▶ _REQUIREMENT_
Omitting all pictures, retype the entries below exactly as given.

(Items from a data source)
"""

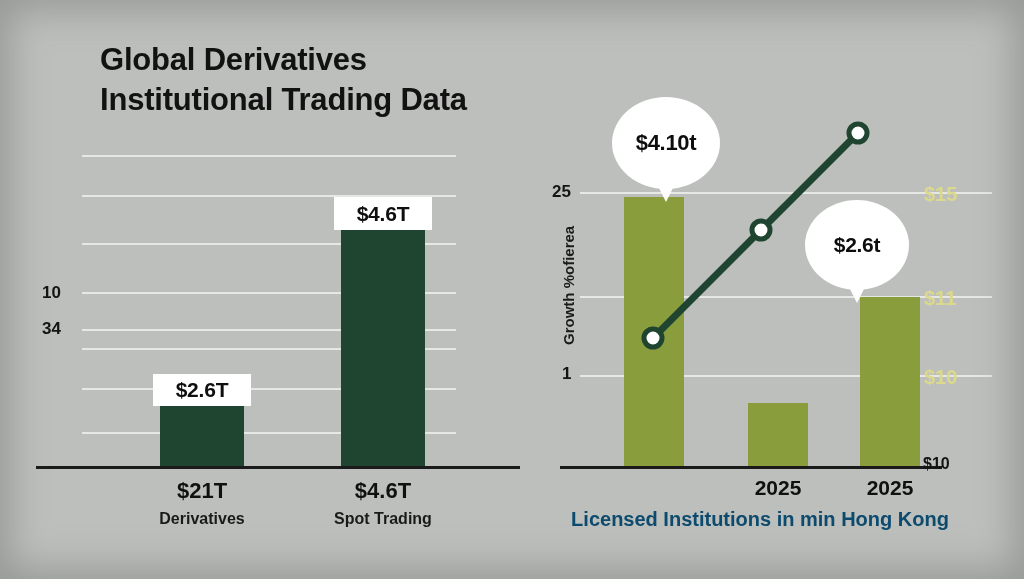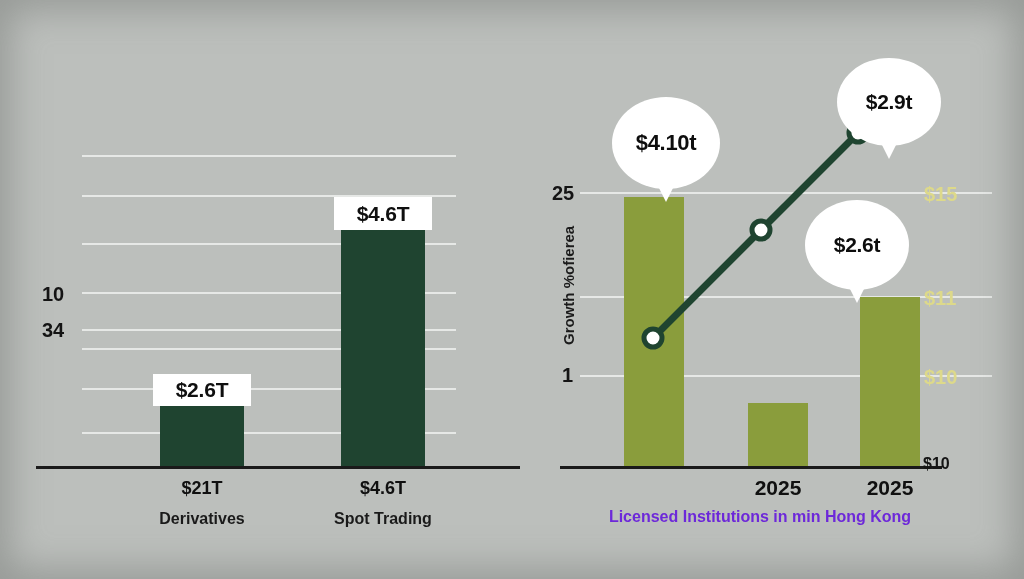--- a/index.html
+++ b/index.html
@@ -162,6 +162,10 @@
 
 <div class="canvas">
 
+  <div class="title">
+    <span class="line">Global Derivatives</span>
+    <span class="line">Institutional Trading Data</span>
+  </div>
 
   <div class="panel" style="left:0; top:0; width:512px; height:579px;">
 

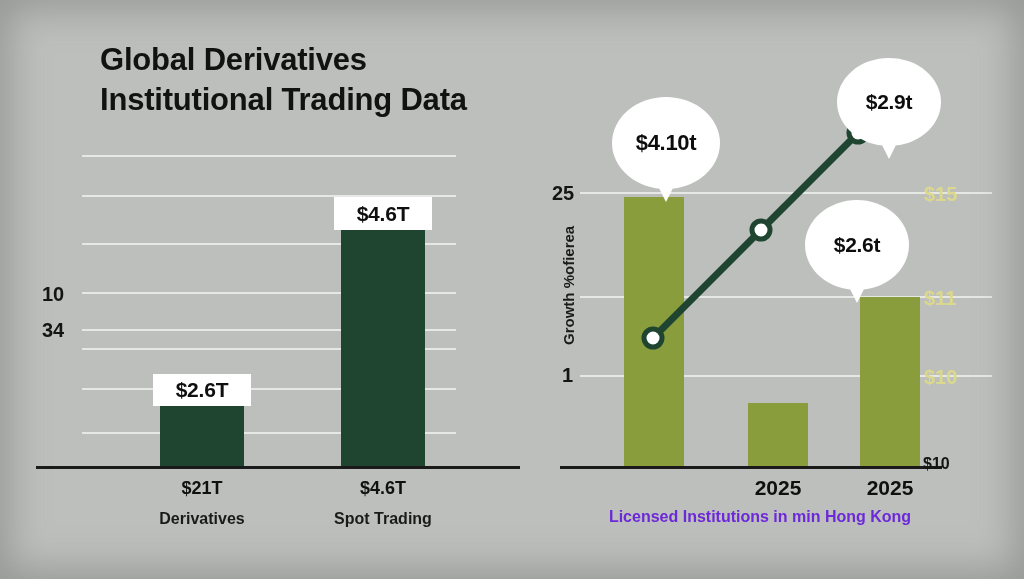--- a/index.html
+++ b/index.html
@@ -227,10 +227,6 @@
       <span class="tail"></span>
     </div>
 
-    <div class="bubble" style="left:325px; top:58px; width:104px; height:88px; font-size:21px;">
-      <span>$2.9t</span>
-      <span class="tail"></span>
-    </div>
 
     <div class="bubble" style="left:293px; top:200px; width:104px; height:90px; font-size:21px;">
       <span>$2.6t</span>

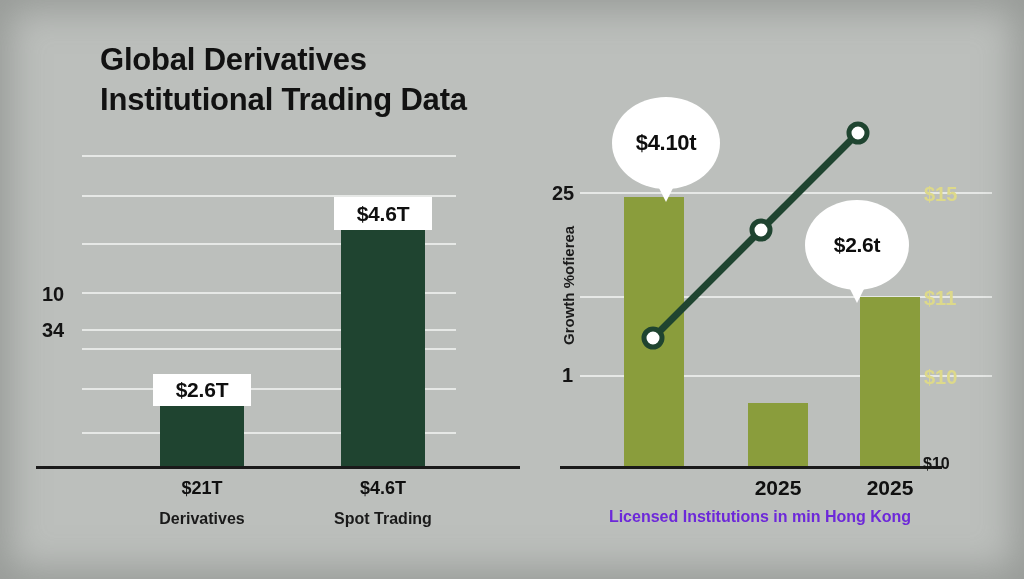--- a/index.html
+++ b/index.html
@@ -74,7 +74,7 @@
   
   .axis-num {
     position: absolute;
-    font-size: 20px;
+    font-size: 17px;
     font-weight: bold;
     color: #141414;
     z-index: 22;

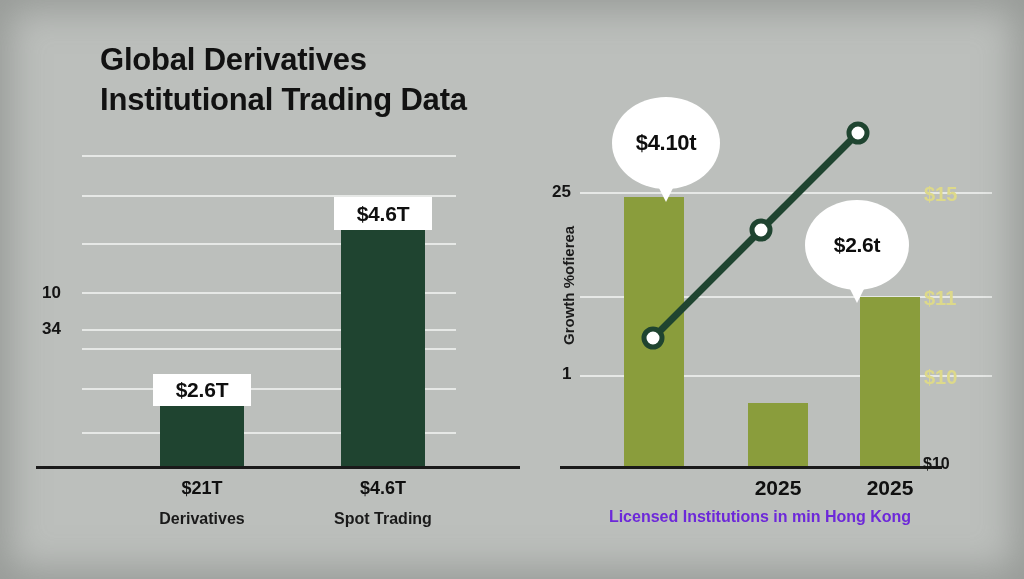--- a/index.html
+++ b/index.html
@@ -95,7 +95,7 @@
   }
   .cat-value {
     position: absolute;
-    font-size: 18px;
+    font-size: 22px;
     font-weight: bold;
     color: #101010;
     text-align: center;

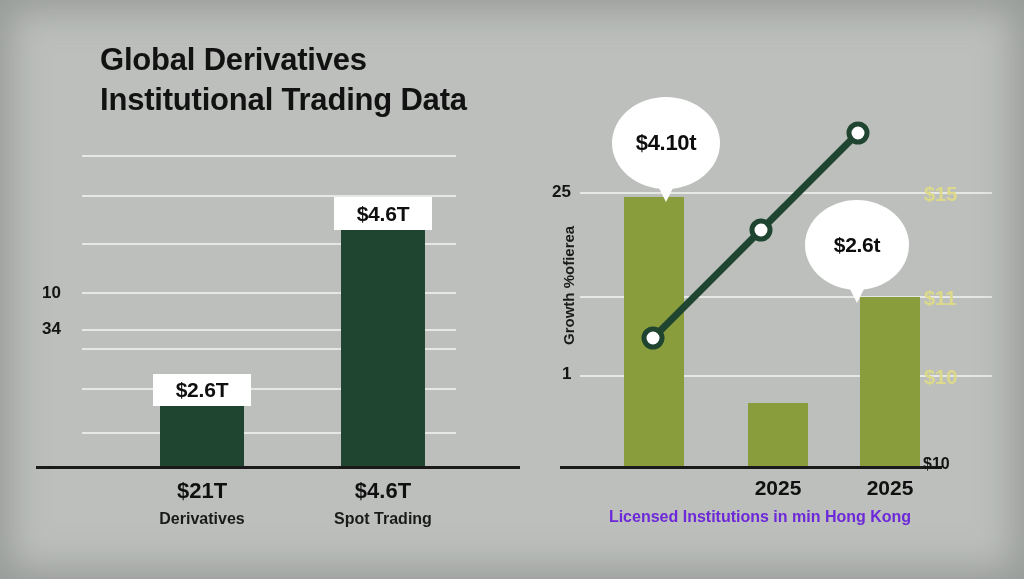--- a/index.html
+++ b/index.html
@@ -111,9 +111,9 @@
   }
   .caption {
     position: absolute;
-    font-size: 16px;
-    font-weight: bold;
-    color: #6d28d9;
+    font-size: 20px;
+    font-weight: bold;
+    color: #0c4a6e;
     text-align: center;
     z-index: 22;
   }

"""

▶ _EXPECTED ANSWER_
--- a/index.html
+++ b/index.html
@@ -162,6 +162,10 @@
 
 <div class="canvas">
 
+  <div class="title">
+    <span class="line">Global Derivatives</span>
+    <span class="line">Institutional Trading Data</span>
+  </div>
 
   <div class="panel" style="left:0; top:0; width:512px; height:579px;">
 

--- a/index.html
+++ b/index.html
@@ -227,10 +227,6 @@
       <span class="tail"></span>
     </div>
 
-    <div class="bubble" style="left:325px; top:58px; width:104px; height:88px; font-size:21px;">
-      <span>$2.9t</span>
-      <span class="tail"></span>
-    </div>
 
     <div class="bubble" style="left:293px; top:200px; width:104px; height:90px; font-size:21px;">
       <span>$2.6t</span>

--- a/index.html
+++ b/index.html
@@ -74,7 +74,7 @@
   
   .axis-num {
     position: absolute;
-    font-size: 20px;
+    font-size: 17px;
     font-weight: bold;
     color: #141414;
     z-index: 22;

--- a/index.html
+++ b/index.html
@@ -95,7 +95,7 @@
   }
   .cat-value {
     position: absolute;
-    font-size: 18px;
+    font-size: 22px;
     font-weight: bold;
     color: #101010;
     text-align: center;

--- a/index.html
+++ b/index.html
@@ -111,9 +111,9 @@
   }
   .caption {
     position: absolute;
-    font-size: 16px;
-    font-weight: bold;
-    color: #6d28d9;
+    font-size: 20px;
+    font-weight: bold;
+    color: #0c4a6e;
     text-align: center;
     z-index: 22;
   }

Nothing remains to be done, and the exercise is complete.